- Your instructions: Let the answer be the lines from the one with "USD21.99: 84 for 2645.16 -> 84 for 2141.16" to the end of the entries, copied exactly with both boundary lines kept.

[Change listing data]

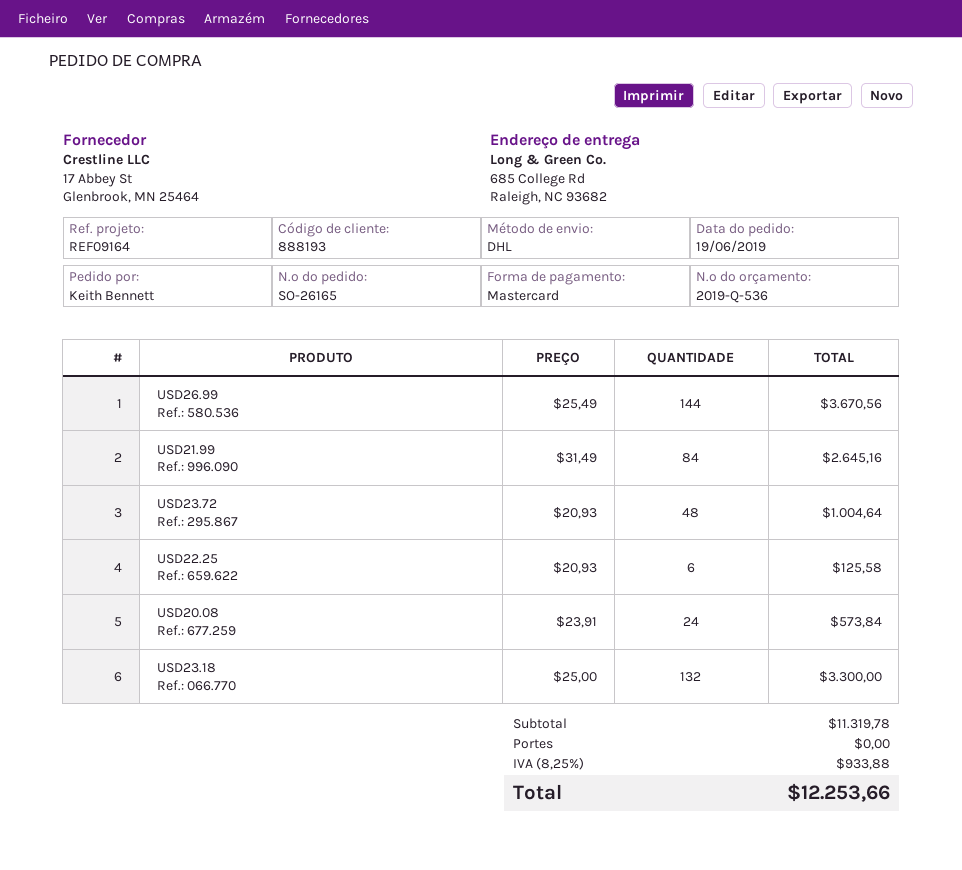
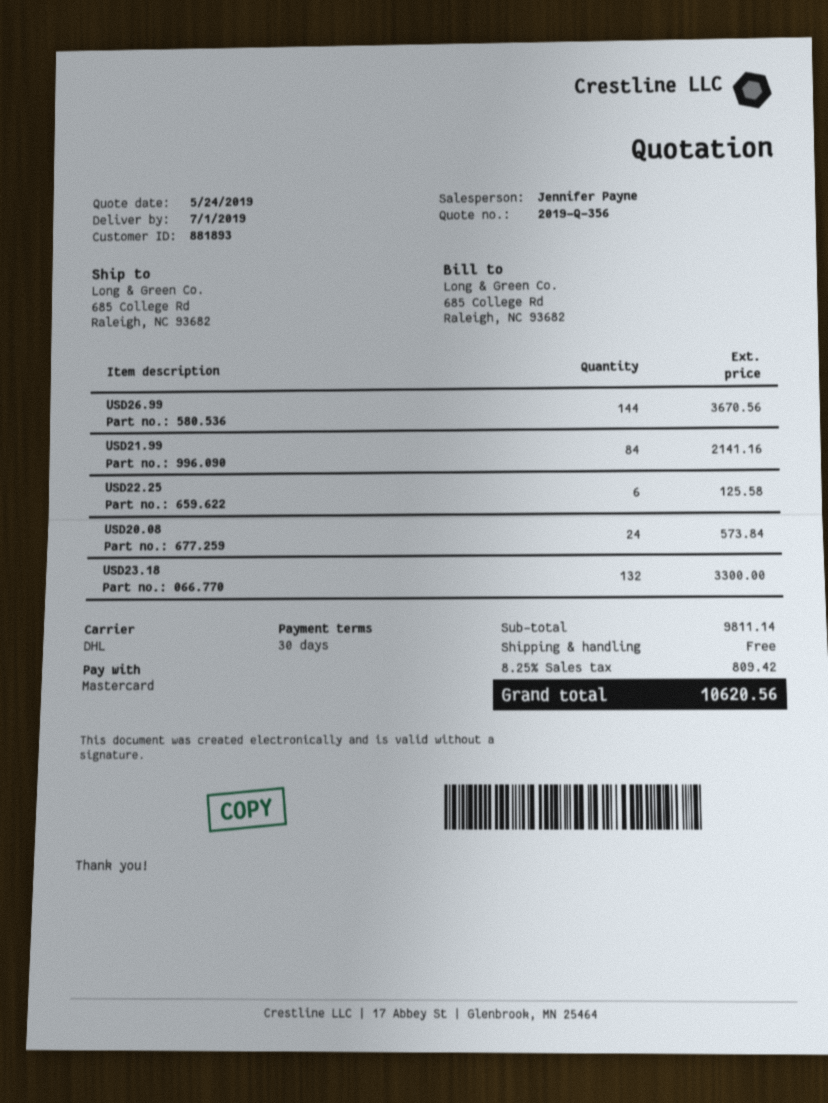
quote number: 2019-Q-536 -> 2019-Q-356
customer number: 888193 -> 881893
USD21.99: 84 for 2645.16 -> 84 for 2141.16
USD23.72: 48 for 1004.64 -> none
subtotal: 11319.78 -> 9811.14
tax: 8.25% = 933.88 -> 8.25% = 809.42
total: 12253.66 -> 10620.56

- Written response:
USD21.99: 84 for 2645.16 -> 84 for 2141.16
USD23.72: 48 for 1004.64 -> none
subtotal: 11319.78 -> 9811.14
tax: 8.25% = 933.88 -> 8.25% = 809.42
total: 12253.66 -> 10620.56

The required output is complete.